Friday, April 25, 2008

Spring and other things

I've been working my ass off lately, not sleeping very well, and just been generally pissed off at the entire world. It happens every fucking spring. I hate the color green, I hate pollen, I hate humidity, I hate warm weather. Spring has always reminded me of kudzu - this choking green cover that seems to smother everything.

And now for something COMPLETELY different.
This is what MyBigStupidHero had for lunch yesterday:




I ate the same thing minus the dead animal and broccoli casserole (I've always suspected there's something lurking in there I don't want... maybe chicken broth) plus a side of fried squash. Very very good. Well, okay, so maybe life isn't so fuckin' bad after all when a vegetarian can go out to lunch with her friends and have some kick ass southern cooking. Thanks for making me leave my little grey funk at the office, ThomAss!

Friday, April 11, 2008

I have not fallen off the face of the earth...

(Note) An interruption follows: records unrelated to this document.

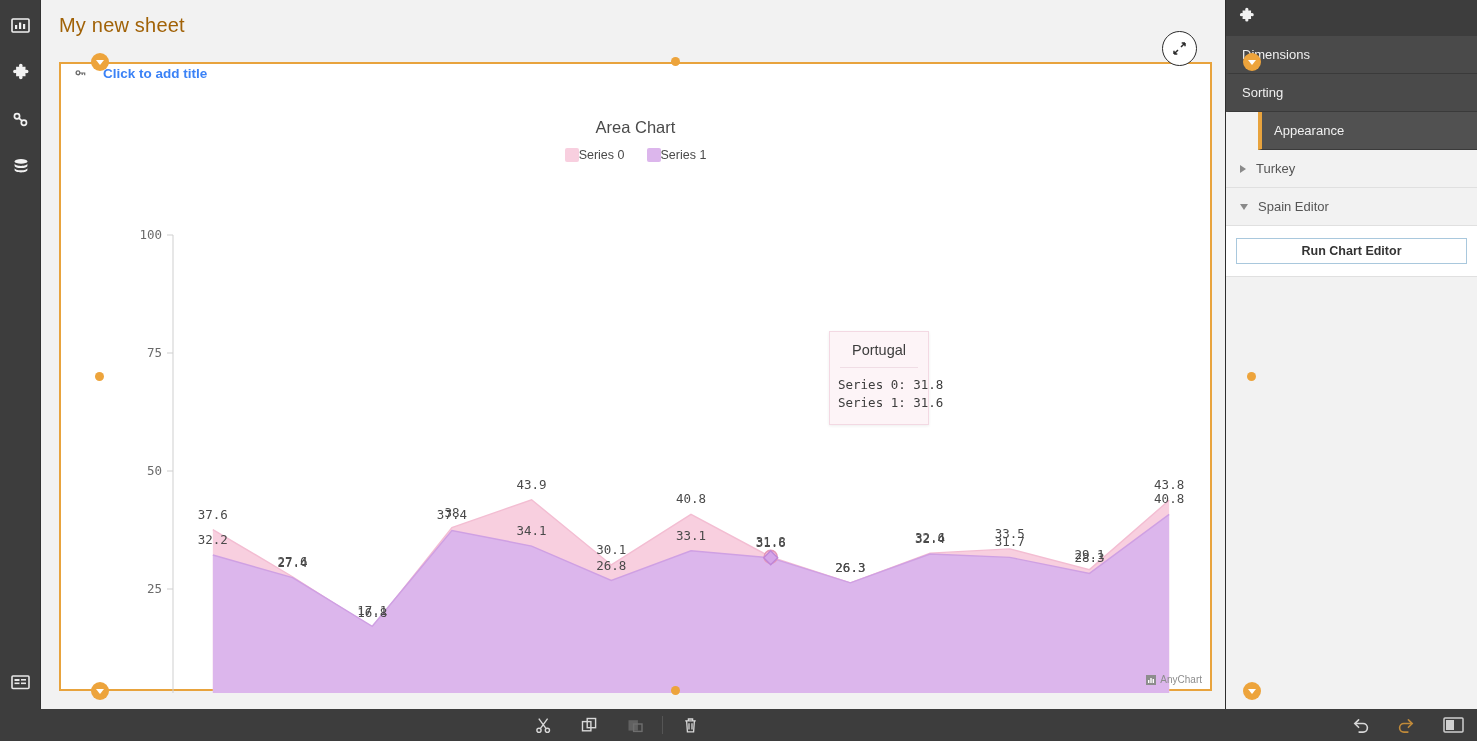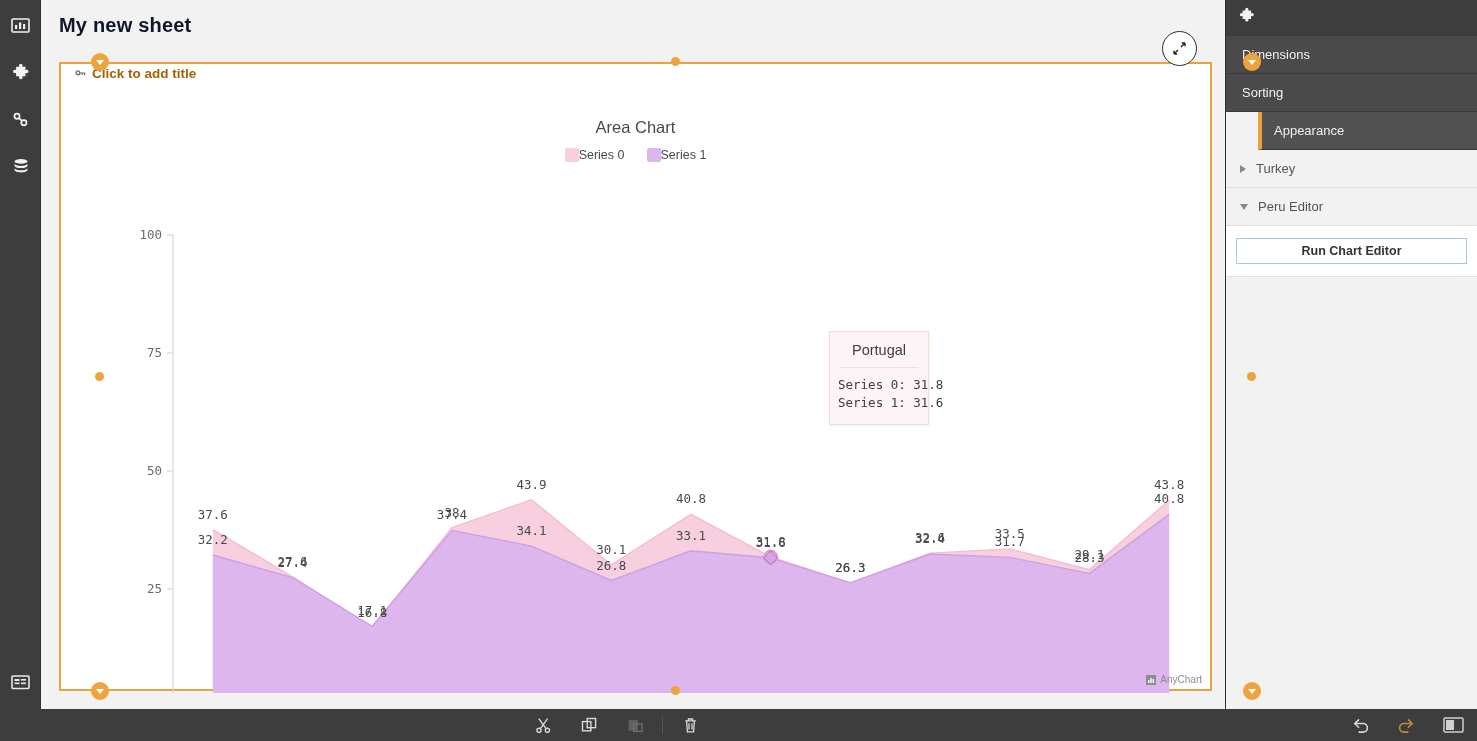--- a/index.html
+++ b/index.html
@@ -30,7 +30,7 @@
   }
   #sheet-title {
     position: absolute; left: 18px; top: 14px;
-    font-size: 20px; color: #0f172a; font-weight: 700; letter-spacing: .2px;
+    font-size: 20px; color: #a16207; font-weight: 400; letter-spacing: .2px;
   }
   
   #object {

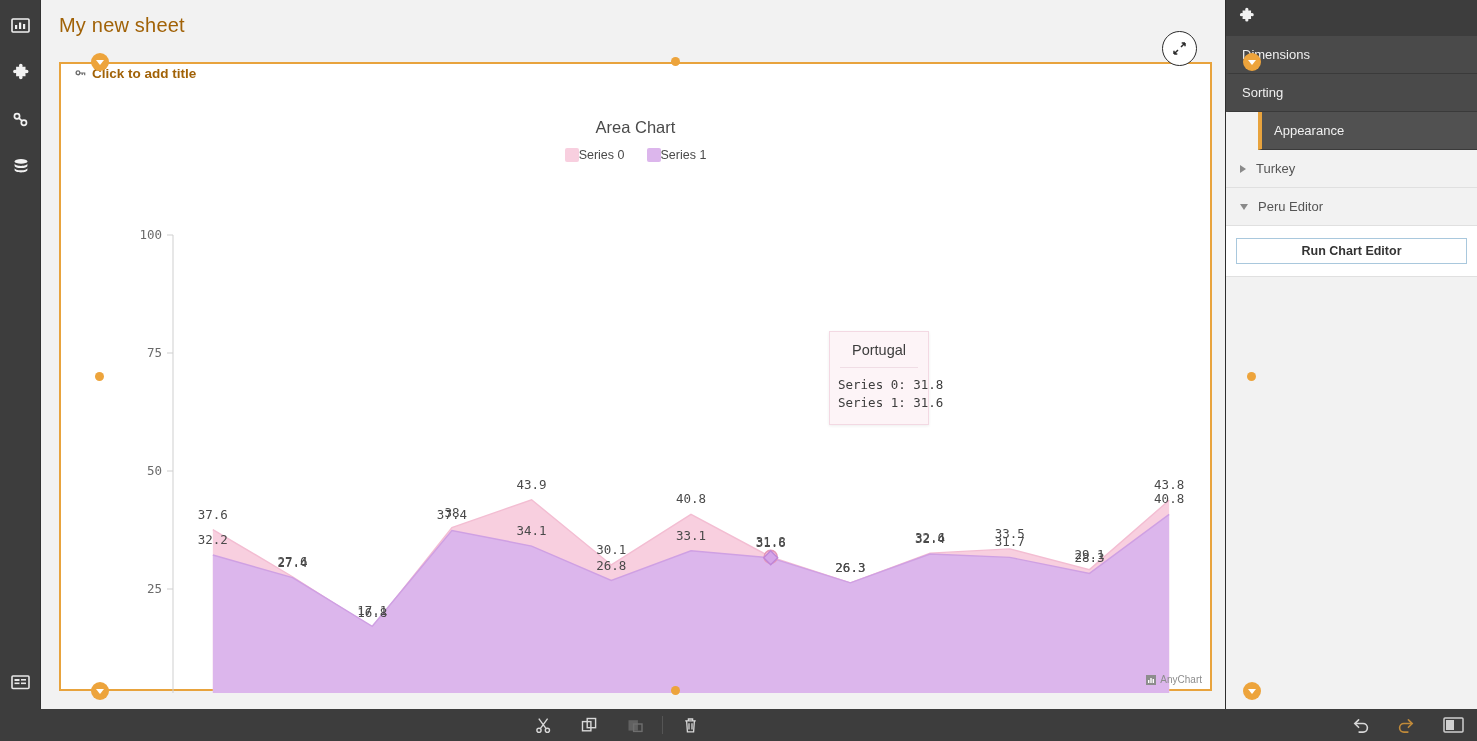--- a/index.html
+++ b/index.html
@@ -60,8 +60,8 @@
 
   #obj-title {
     position: absolute; left: 14px; top: 2px;
-    font-size: 13.5px; font-weight: bold; color: #a16207;
-    display: flex; align-items: center; gap: 5px;
+    font-size: 13.5px; font-weight: bold; color: #3b82f6;
+    display: flex; align-items: center; gap: 16px;
   }
   #obj-title .drag-ico { color:#6b6b6b; display:flex; }
 

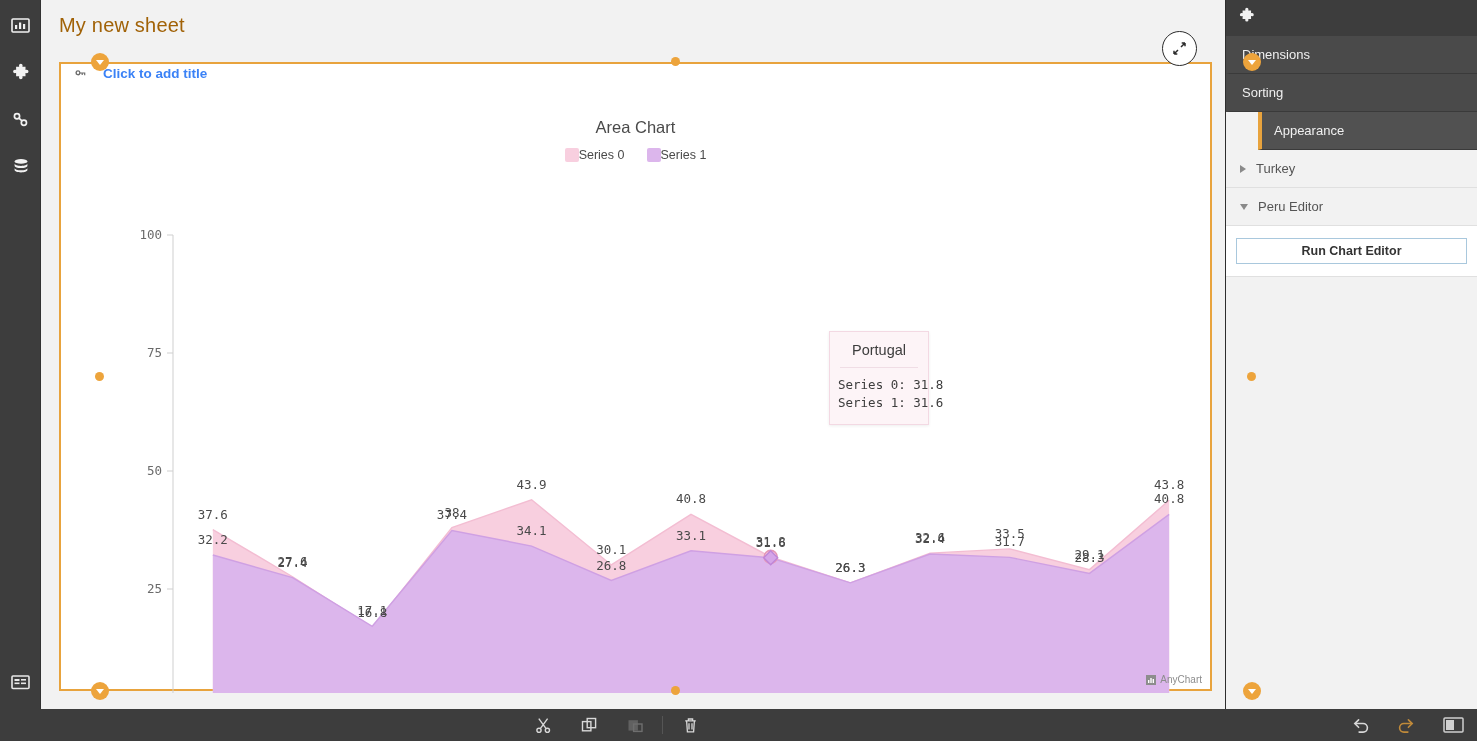--- a/index.html
+++ b/index.html
@@ -387,7 +387,7 @@
         </div>
         <div class="panel-section">
           <span class="caret down"></span>
-          <span>Peru Editor</span>
+          <span>Spain Editor</span>
         </div>
         <div id="run-editor-wrap"><button id="run-editor-btn">Run Chart Editor</button></div>
       </div>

Though there have been times in the past few weeks when it would have been nice to have had that option. Work is HORRIFYING! I hate being a grown up! I hate having a job where I can't say what I really think about people and situations. I may be blunt and brutaly honest, but at least I am tactful and take other people's feelings into consideration! Have I mentioned I hate my job? I don't especially like living in a house with another human being at the moment either, but I really do love my Geek and would be lost without him so I just apologize to him every day for being so prickly and angry about stuff. I'm just frustrated. Frustrated! I could SO easily become a hermit. I would LOVE to be a hermit! A lonely old witch living off in the woods by herself. I like alone. I like not quite right. I like silence and darkness. I like reading out loud. I like a bottle of SoCo and bad movies. I like wine and Mozart. I like vodka and punk. I like quilts and cats and books. I like soft grass and warm sun. I feel like I'm losing myself. I'm just overwhelmed, that's all. It happens about every 2 years. I'll get over it. Probably by drinking and writing and reading and being a little more me. My apologies to everyone who has to put up with my melodramatic ass.